SELECT id FROM notification
 WHERE type='reward_in_cooldown'
   AND new.user_id = ANY(user_ids)
   AND timestamp >= (new.completed_at - interval '1 hour')
 LIMIT 1

The full GIN on user_ids matches across the entire 8 GB table. The partial GIN restricted to type='reward_in_cooldown' is small (one type out of ~30) and lets the planner go straight to user-id matches within that slice. Benefits every cooldown_days>0 challenge (p, u, the Phase 2 ones, etc.), not just Phase 3.

Caveat

The r/rv dirty scan keys on user_events.blocknumber, so a referrer's verification flip (their users.is_verified going true) is not picked up until the referred user's user_events row changes again. Verification changes are rare and the old full-scan code only caught them on its next tick; this matches the precedent #875 set for the other incremental processors. Called out in the file-level docstring.

Test plan

  • go build ./..., go vet ./jobs/challenges/..., gofmt clean.
  • All 5 existing user_events processor tests pass — checkpoint defaults to 0 in the test DB, so the first run still catches the seeded block-101 rows (same end-state as the full-scan version).
  • Added TestMobileInstall_SkipsRowsBelowCheckpoint — pre-seeds the checkpoint past the row's blocknumber and asserts no upsert, explicitly covering the dirty-set skip.
  • Full jobs/challenges suite green (incl. feat(challenges): make heavy processors incremental (dirty-set) #875's incremental tests).
  • Schema dump + migration tracker regenerated.

Cutover note

Prod is currently on cd94ede (#842) with the challenge job's first tick still grinding on the slow path. Once this deploys:

  1. 0209 creates the user_events blocknumber index (CONCURRENTLY, no write blocking).
  2. 0210 creates the partial GIN on notification (CONCURRENTLY).
  3. 0211 seeds the four Phase 3 checkpoints to the current high-water mark.
  4. The next tick of IndexChallengesJob picks up the new processors with checkpoint = max, so the dirty set is ~0 rows and the tick completes in milliseconds.

The currently-stuck in-flight tick on cd94ede will continue running until it finishes naturally (or until the pod is replaced by this deploy, which terminates it).

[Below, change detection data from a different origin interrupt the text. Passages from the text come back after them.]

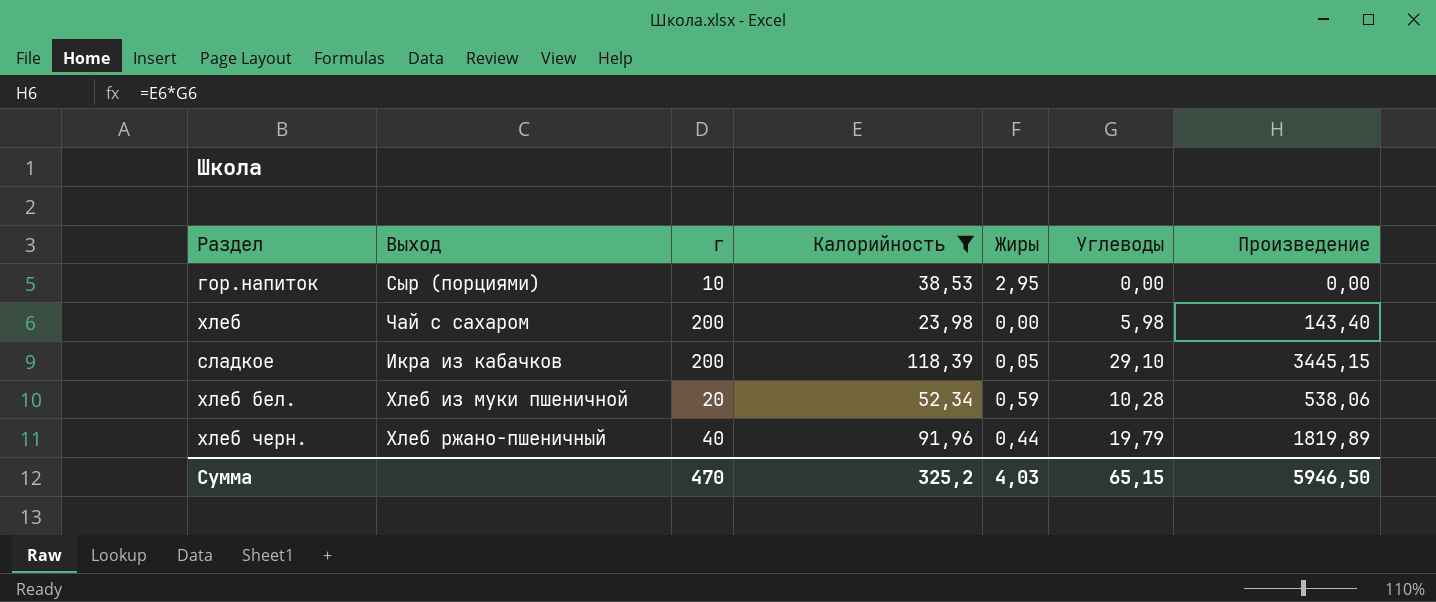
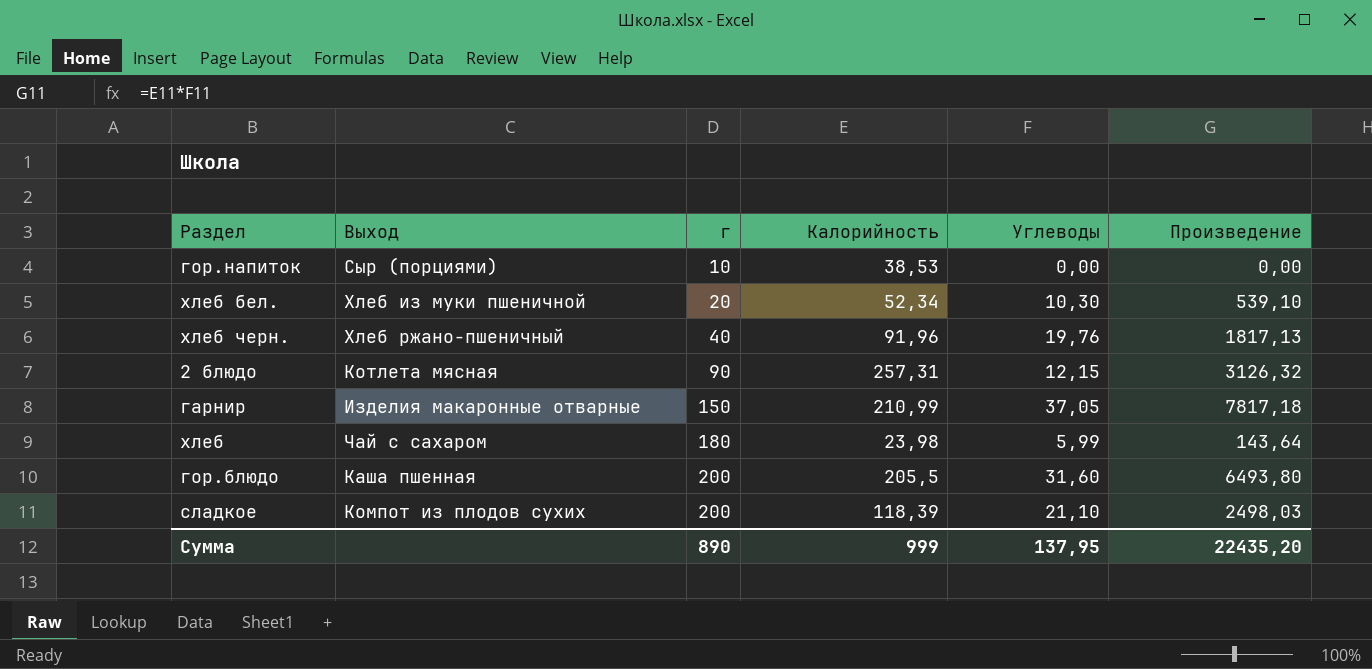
filter: Калорийность <= 118,39 -> none
row order: none -> г ascending
column Жиры | position: 5 -> none
хлеб бел. | Углеводы: 10,28 -> 10,30
хлеб бел. | Произведение: 538,06 -> 539,10
хлеб черн. | Углеводы: 19,79 -> 19,76
хлеб черн. | Произведение: 1819,89 -> 1817,13
хлеб | г: 200 -> 180
хлеб | Углеводы: 5,98 -> 5,99
хлеб | Произведение: 143,40 -> 143,64
сладкое | Выход: Икра из кабачков -> Компот из плодов сухих
сладкое | Углеводы: 29,10 -> 21,10
сладкое | Произведение: 3445,15 -> 2498,03
Сумма | г: 470 -> 890
Сумма | Калорийность: 325,2 -> 999
Сумма | Углеводы: 65,15 -> 137,95
Сумма | Произведение: 5946,50 -> 22435,20

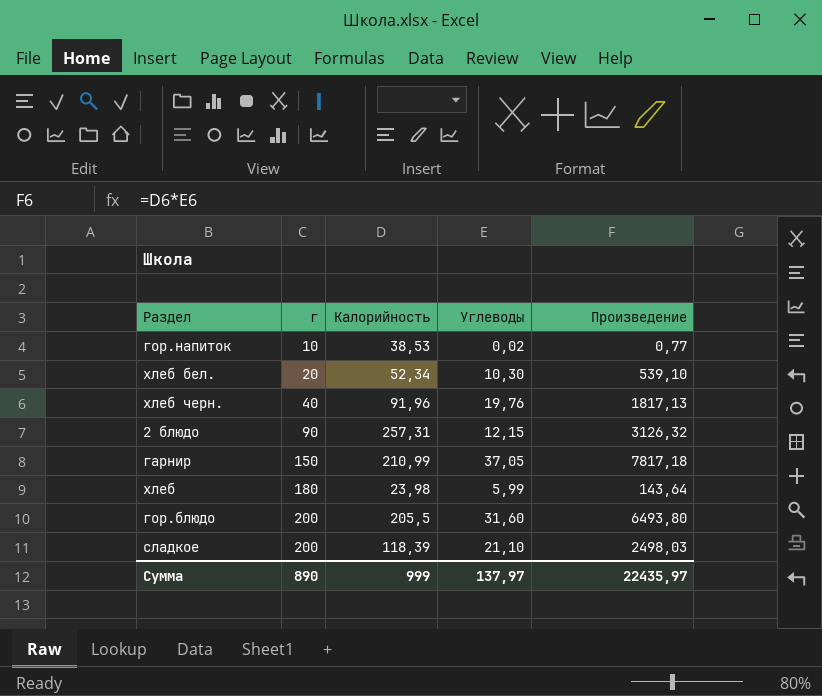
column Выход | position: 2 -> none
гор.напиток | Углеводы: 0,00 -> 0,02
гор.напиток | Произведение: 0,00 -> 0,77
Сумма | Углеводы: 137,95 -> 137,97
Сумма | Произведение: 22435,20 -> 22435,97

🤖 Generated with Claude Code

Two related fixes for the wedge the IndexChallengesJob hit right after #842
deployed. The first post-deploy reconcile tick stalled (20+ min, no
completion) because the four new Phase 3 processors (m/r/rv/rd) were full-scan
over 2.3M user_events, and every is_complete=true upsert fired the
on_user_challenge trigger's cooldown-window check — an unindexed scan against
the 8 GB notification table that ran 19s+ per call.

This change splits the fix:

- Phase 3 processors go incremental (#875-style dirty-set). Each tick rescans
  only user_events rows whose blocknumber moved past a per-processor
  checkpoint, then re-derives state for the affected users. New supporting
  files:
    * jobs/challenges/user_event_challenges.go (rewrite)
    * ddl/migrations/0209: btree on user_events(blocknumber) so the dirty
      scan is an index range read instead of a 2.3M-row seq-scan
    * ddl/migrations/0211: seed the four checkpoints to current max
      user_events.blocknumber so prod starts "from now" and skips the
      redundant backfill (Python already populated user_challenges; the
      upserts are idempotent)

- Partial GIN on notification(user_ids) WHERE type='reward_in_cooldown'
  (ddl/migrations/0210, CONCURRENTLY). Lets the trigger's cooldown-window
  query hit a small in-subset index instead of the full 8 GB table. Helps
  every cooldown_days>0 challenge, not just Phase 3.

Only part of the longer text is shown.